FilterFindCorrelation #62

mb706 · 2020-02-11T20:03:21Z

See #61: Filter that emulates caret::findFilterCorrelation(exact = FALSE). Only trouble is: findFilterCorrelation(cutoff = 0.3) excludes more features than findFilterCorrelation(cutoff = 0.7), whereas for filter scores, lower cutoff values mean fewer features get excluded. Therefore this filter produces negative scores.

> task = tsk("sonar")
> #what are the features names dropped by findCorrelation(cutoff = 0.9)?
> task$feature_names[caret::findCorrelation(cor(task$data(cols = task$feature_names)), cutoff = 0.9, exact = FALSE)]
[1] "V18" "V15" "V20"
>
> # what are the features with scores < -0.9?
> which(flt("findcorrelation")$calculate(task)$scores < -0.9)
V20 V15 V18 
 58  59  60 
>
> # what are the features dropped by PipeOpFilter(filter.cutoff = -0.9)?
> filtered_task = po("filter", flt("findcorrelation"), filter.cutoff = -0.9)$train(list(task))[[1]]
> setdiff(task$feature_names, filtered_task$feature_names)
[1] "V15" "V18" "V20"

This fixes #61 (at least all that can be fixed).

pat-s

We do not necessarily need to match the cutoff numbers of {caret} with the cutoff used in mlr3.

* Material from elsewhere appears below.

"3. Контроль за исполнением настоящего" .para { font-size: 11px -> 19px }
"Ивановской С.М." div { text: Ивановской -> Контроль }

Usually we assume that higher filter values are better in mlr3.
I would like to keep this behavior consistent.
See my proposed change to simply change to "1 - max(x)".

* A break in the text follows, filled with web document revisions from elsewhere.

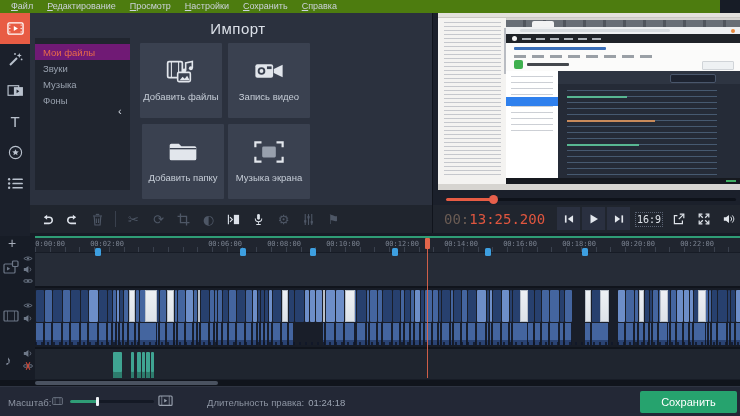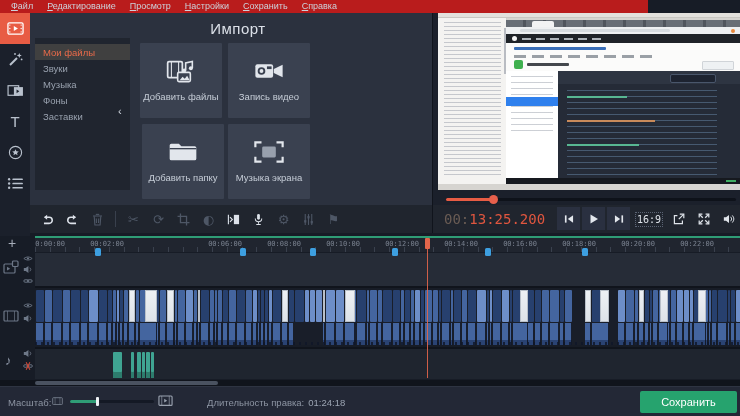"Файл" .menubar { background: #b91c1c -> #4d7c0f; width: 648px -> 720px }
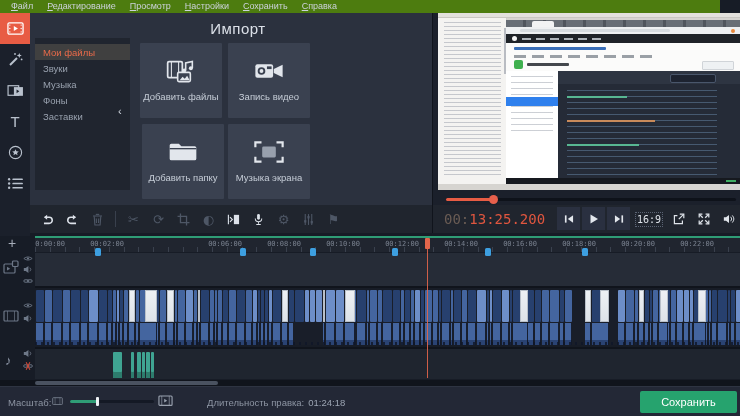"Мои файлы" .cat-item.selected { background: #404040 -> #701a75 }
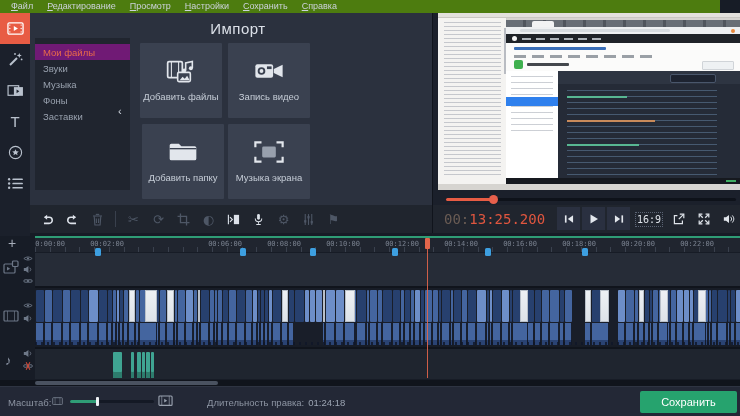"Заставки" div.cat-item { html: <div>Заставки</div> -> none }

In this case a mlr3 cutoff value of 0.1 would correspond to {carets}'s 0.9 value: A feature with a high value is "better" and means that it has a low correlation value, according to the findcorrelation filter.
Imo documenting this should suffice.

This way users can trust the "1 to x" ranking of filters in mlr3 which means that the "best" feature of a filter comes in at rank 1.

Reprex

library(mlr3verse)
#> Loading required package: mlr3
#> Loading required package: mlr3db
#> Loading required package: mlr3filters
#> Loading required package: mlr3learners
#> Loading required package: mlr3pipelines
#> Loading required package: mlr3tuning
#> Loading required package: mlr3viz
#> Loading required package: paradox

task = tsk("sonar")

filtered_task = po("filter", flt("findcorrelation"), 
                   filter.cutoff = 0.1)$train(list(task))[[1]]
setdiff(task$feature_names, filtered_task$feature_names)
#> [1] "V15" "V18" "V20"

which(flt("findcorrelation")$calculate(task)$scores < 0.1)
#> V20 V15 V18 
#>  58  59  60

^{Created on 2020-02-19 by the reprex package (v0.3.0)}

R/FilterFindCorrelation.R

pat-s · 2020-02-19T22:08:19Z

R/FilterFindCorrelation.R

+  public = list(
+    initialize = function() {
+      super$initialize(
+        id = "correlation",


We already have a filter with id = "correlation".

Can we find a more matching name that deviates clearly from the existing one?

This is obviously a typo, it should be "findcorrelation", because it imitates the caret::findCorrelation function. What other name would you suggest / what naming scheme do you use in mlr3filters?

pat-s · 2020-02-19T22:09:55Z

DESCRIPTION

    rpart,
-    testthat
+    testthat,
+    caret


Is this already implemented in {tidymodels}? I am worried about adding this to suggest because {caret}'s lifecycle is coming to its end in the foreseeable future.

caret is only used for comparison in tests and not actually loaded by the filter, but I can have a look if they copied the behaviour to somewhere in another package.

mb706 · 2020-02-20T18:13:42Z

Usually we assume that higher filter values are better in mlr3.
I would like to keep this behavior consistent.
See my proposed change to simply change to "1 - max(x)".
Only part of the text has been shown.